納蘭京将銀簪擱在青瓷盞邊,骨節分明的手指随意松了松領口的盤扣,玄色錦袍領口露出一截冷白的脖頸。他擡眸時,燭火正巧在眼尾鍍上暖金,眼尾淚痣像滴未落的朱砂:“明日帶你去遊湖?”話音未落,指尖已輕巧地掠過她泛紅的耳尖,“聽說畫舫上新制了紫藤冰酪。”
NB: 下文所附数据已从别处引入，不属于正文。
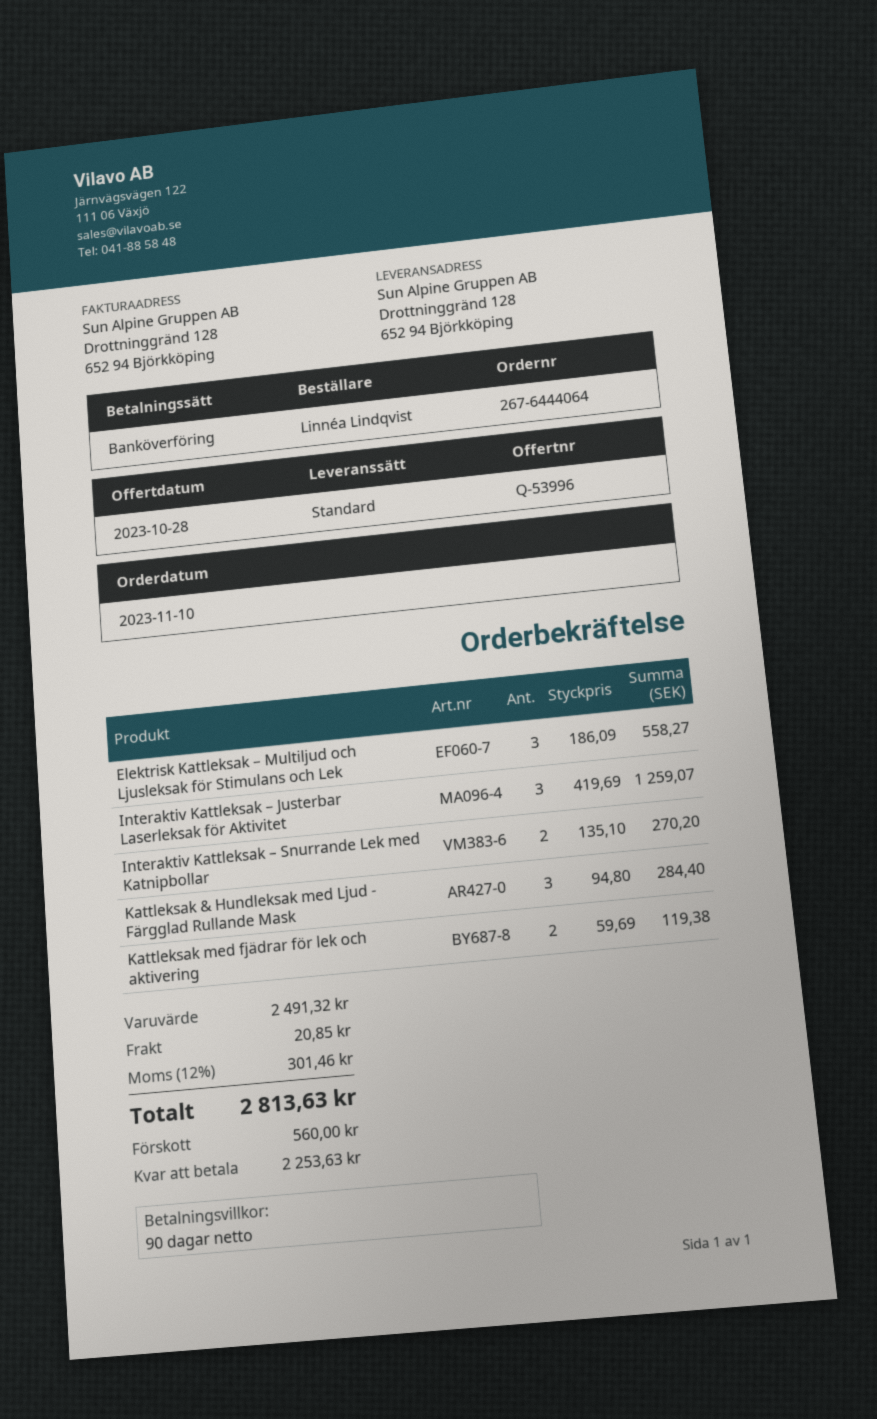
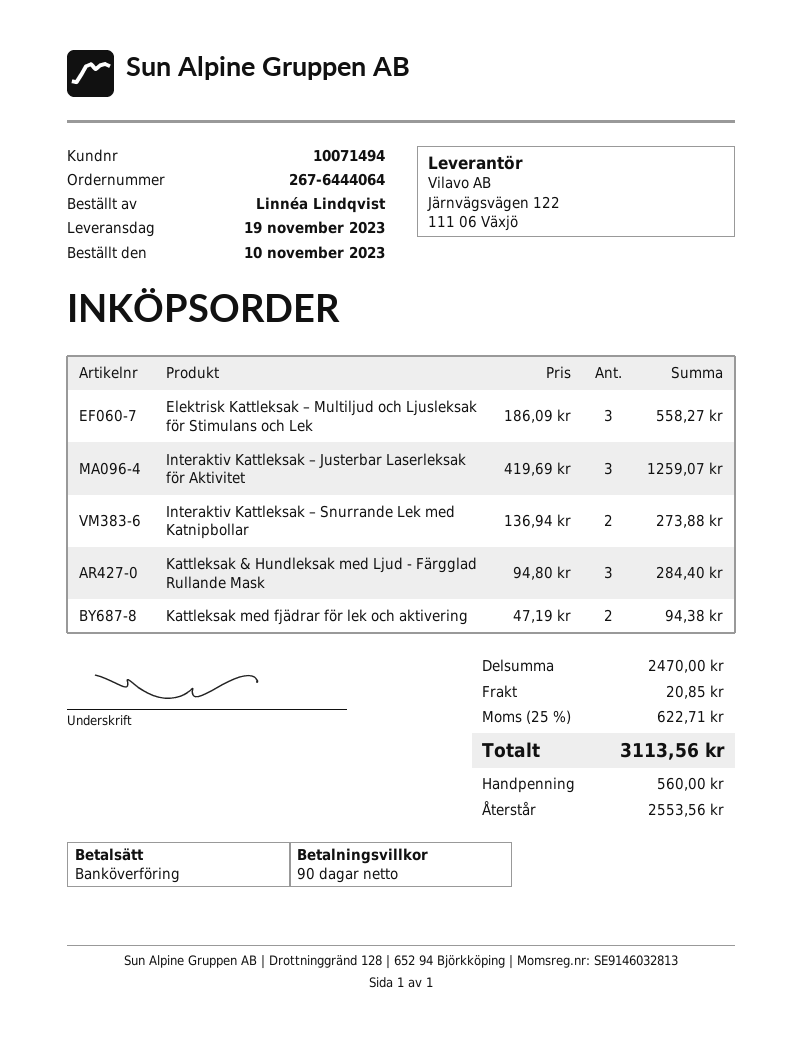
Interaktiv Kattleksak – Snurrande Lek med Katnipbollar: 2 x 135.10 = 270.20 -> 2 x 136.94 = 273.88
Kattleksak med fjädrar för lek och aktivering: 2 x 59.69 = 119.38 -> 2 x 47.19 = 94.38
subtotal: 2491.32 -> 2470.00
tax: 12% = 301.46 -> 25% = 622.71
total: 2813.63 -> 3113.56
balance: 2253.63 -> 2553.56

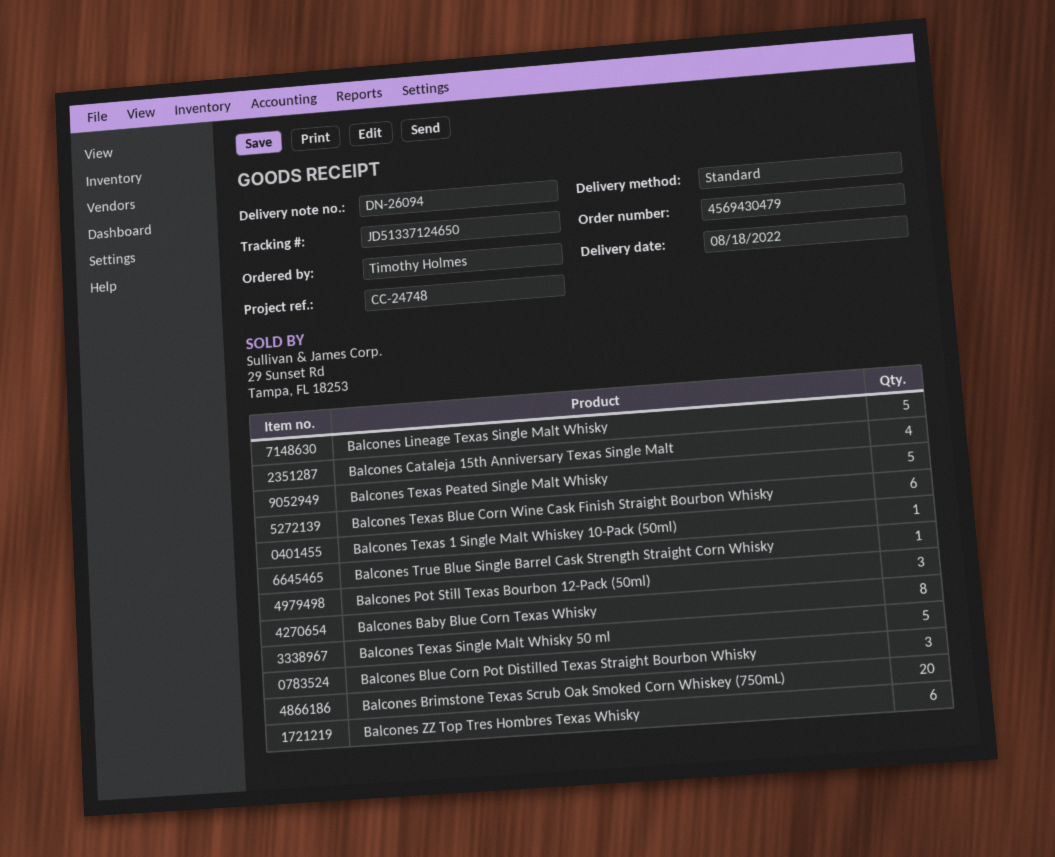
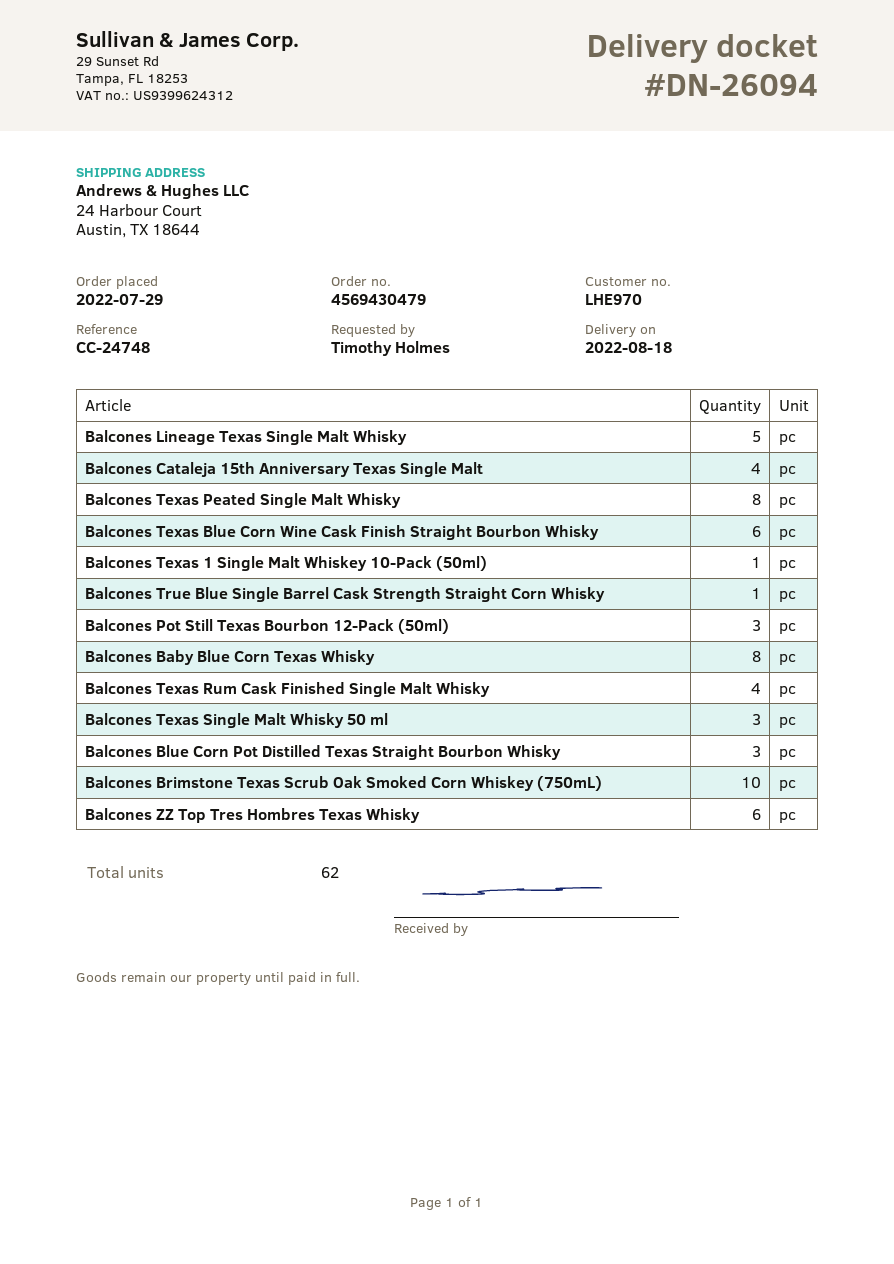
Balcones Texas Peated Single Malt Whisky: 5 -> 8
Balcones Texas Single Malt Whisky 50 ml: 5 -> 3
Balcones Brimstone Texas Scrub Oak Smoked Corn Whiskey (750mL): 20 -> 10
Balcones Texas Rum Cask Finished Single Malt Whisky: none -> 4

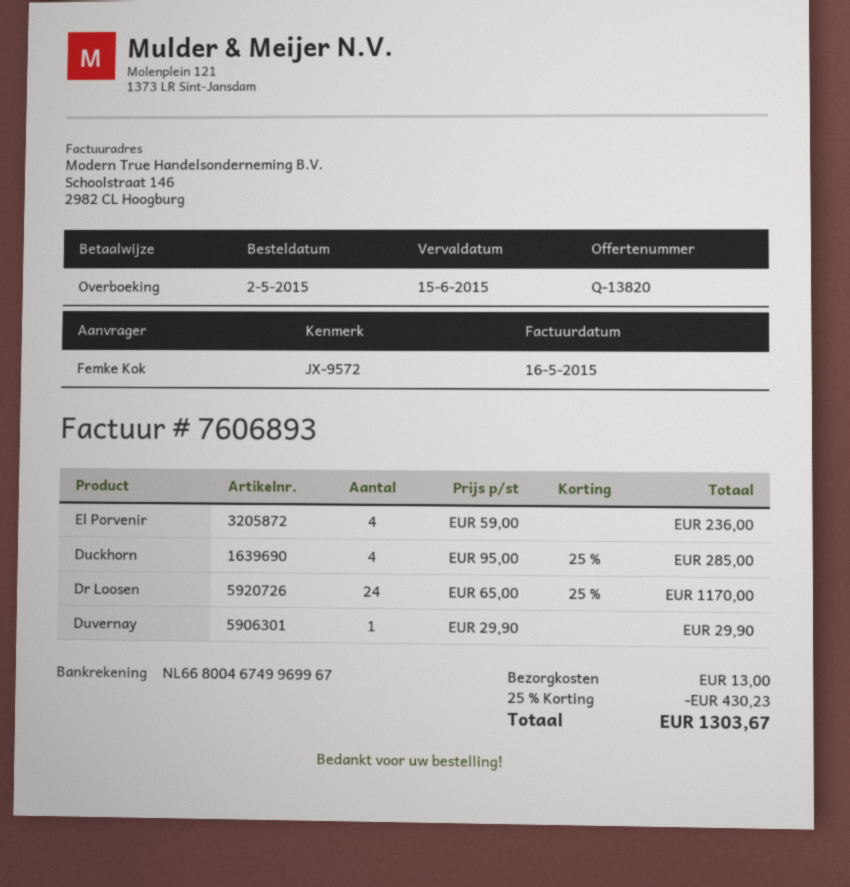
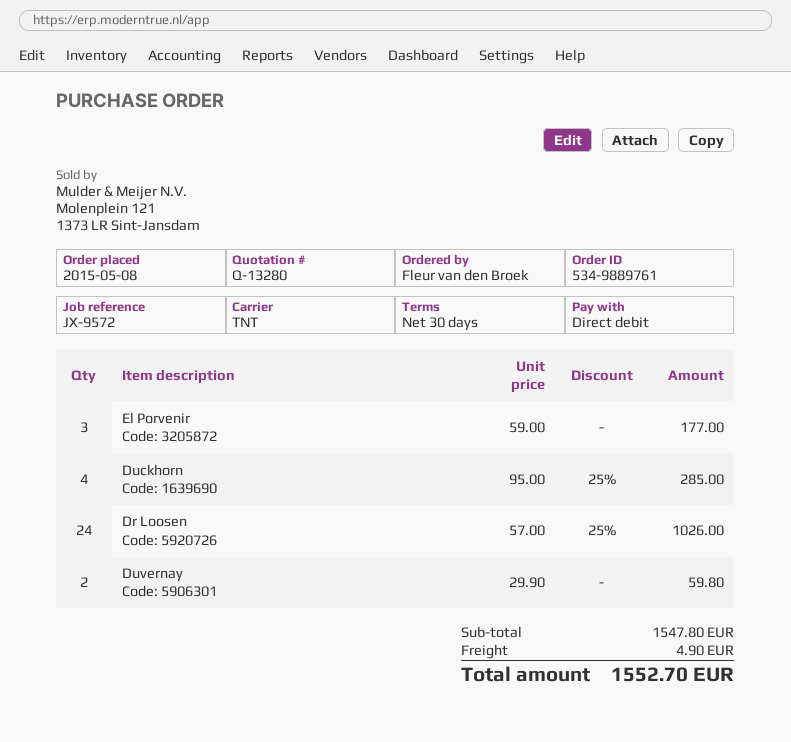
quote number: Q-13820 -> Q-13280
order date: 2015-05-02 -> 2015-05-08
ordered by: Femke Kok -> Fleur van den Broek
payment method: bank transfer -> direct debit
El Porvenir: 4 x 59.00 = 236.00 -> 3 x 59.00 = 177.00
Dr Loosen: 24 x 65.00 - 25% = 1170.00 -> 24 x 57.00 - 25% = 1026.00
Duvernay: 1 x 29.90 = 29.90 -> 2 x 29.90 = 59.80
discount: 25% = 430.23 -> none
shipping: 13.00 -> 4.90
total: 1303.67 -> 1552.70

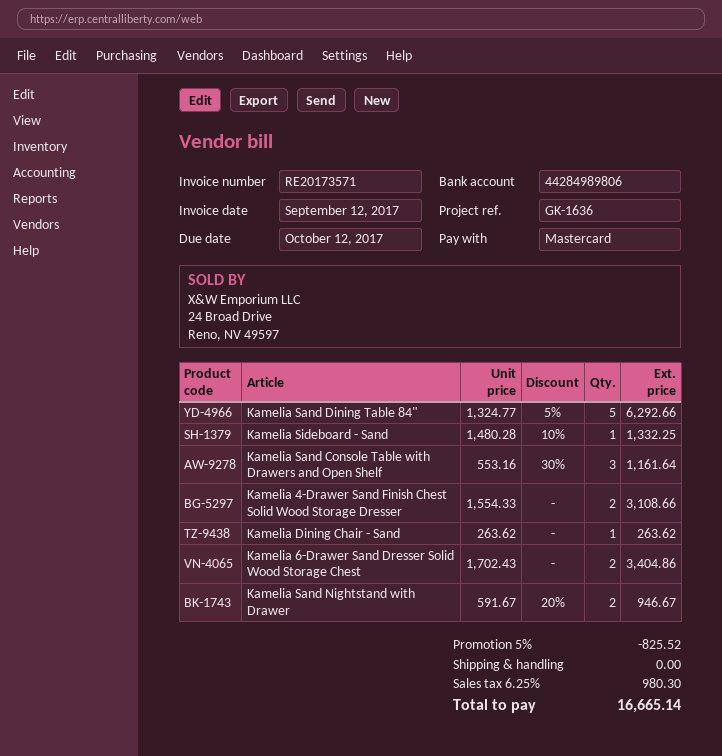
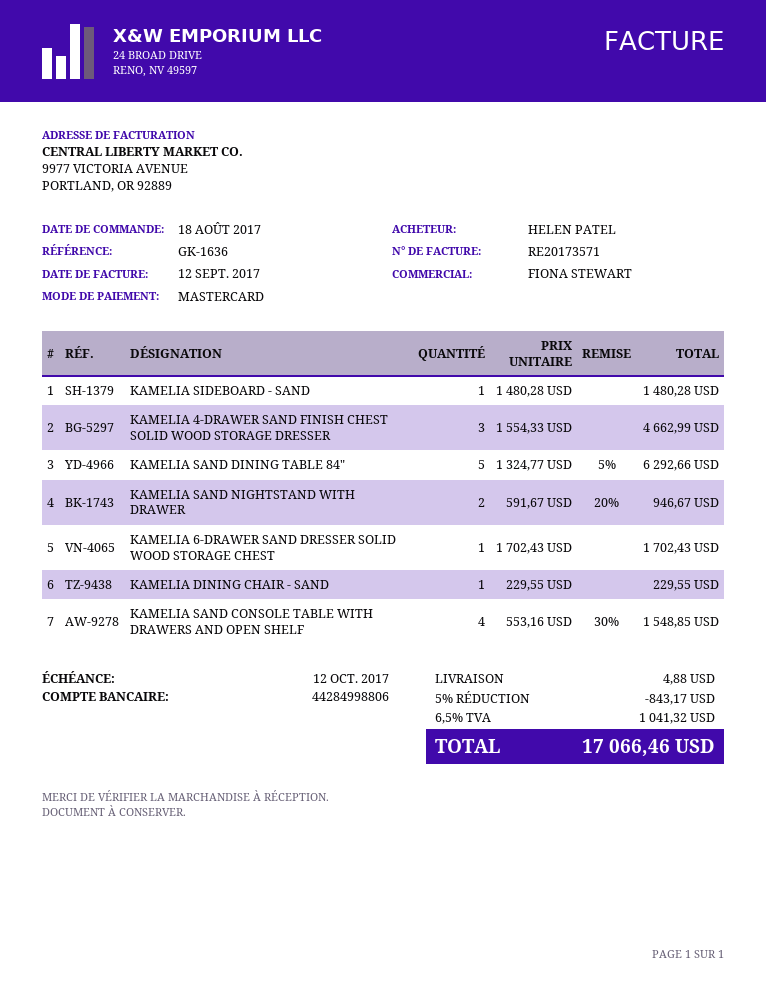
bank account: 44284989806 -> 44284998806
Kamelia Sideboard - Sand: 1 x 1480.28 - 10% = 1332.25 -> 1 x 1480.28 = 1480.28
Kamelia Sand Console Table with Drawers and Open Shelf: 3 x 553.16 - 30% = 1161.64 -> 4 x 553.16 - 30% = 1548.85
Kamelia 4-Drawer Sand Finish Chest Solid Wood Storage Dresser: 2 x 1554.33 = 3108.66 -> 3 x 1554.33 = 4662.99
Kamelia Dining Chair - Sand: 1 x 263.62 = 263.62 -> 1 x 229.55 = 229.55
Kamelia 6-Drawer Sand Dresser Solid Wood Storage Chest: 2 x 1702.43 = 3404.86 -> 1 x 1702.43 = 1702.43
discount: 5% = 825.52 -> 5% = 843.17
shipping: 0.00 -> 4.88
tax: 6.25% = 980.30 -> 6.5% = 1041.32
total: 16665.14 -> 17066.46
醉夢紫耳尖猛地一顫,狐尾不受控地從身後滑出,卷住了他手腕。她強裝鎮定地挑眉:“納蘭公子整日公務纏身,倒還有閑心惦記冰酪?”話雖如此,掌心卻悄然覆上他腕間的薄繭——那是握慣算盤與賬本留下的痕迹。
窗外忽有夜枭長鳴,驚得紗帳驟然揚起。納蘭京順勢将她拉近,沉香混着燭火的氣息撲面而來:“再忙也要哄好我家的小狐狸。”他的拇指摩挲着她腕間的紫藤玉镯,聲音低沉得像是要将人溺斃,“前日見你盯着糖畫攤的狐狸發怔...”
話音未落,暖閣外突然傳來重物墜地的聲響,伴着八妹醉夢熙的大嗓門:“哎喲!誰把木劍放這兒了!”醉夢紫猛地驚醒,慌亂中打翻了案上的硯台,墨汁飛濺在納蘭京玄色錦袍上,暈開深色的花。
“這下可好。”醉夢紫咬着唇,指尖懸在他衣襟上方,卻不敢觸碰,“又要勞煩公子換件衣裳。”她偷眼瞧他,卻見納蘭京非但不惱,反而扣住她手腕往懷中一帶,鼻尖幾乎相觸。
“不如...”他垂眸凝視她慌亂的紫眸,燭火在兩人之間明明滅滅,“七姑娘親手為我繡個補丁?就繡九尾狐...纏着我的心的那種。”
暖閣外傳來姐妹們刻意壓低的調笑,醉夢紫的狐尾在身後炸開,紅着臉要掙脫,卻被納蘭京輕輕按住。月光爬上紗帳,将交疊的身影染成溫柔的輪廓,燭芯突然爆出一朵燈花,恰似此刻兩人不受控的心跳。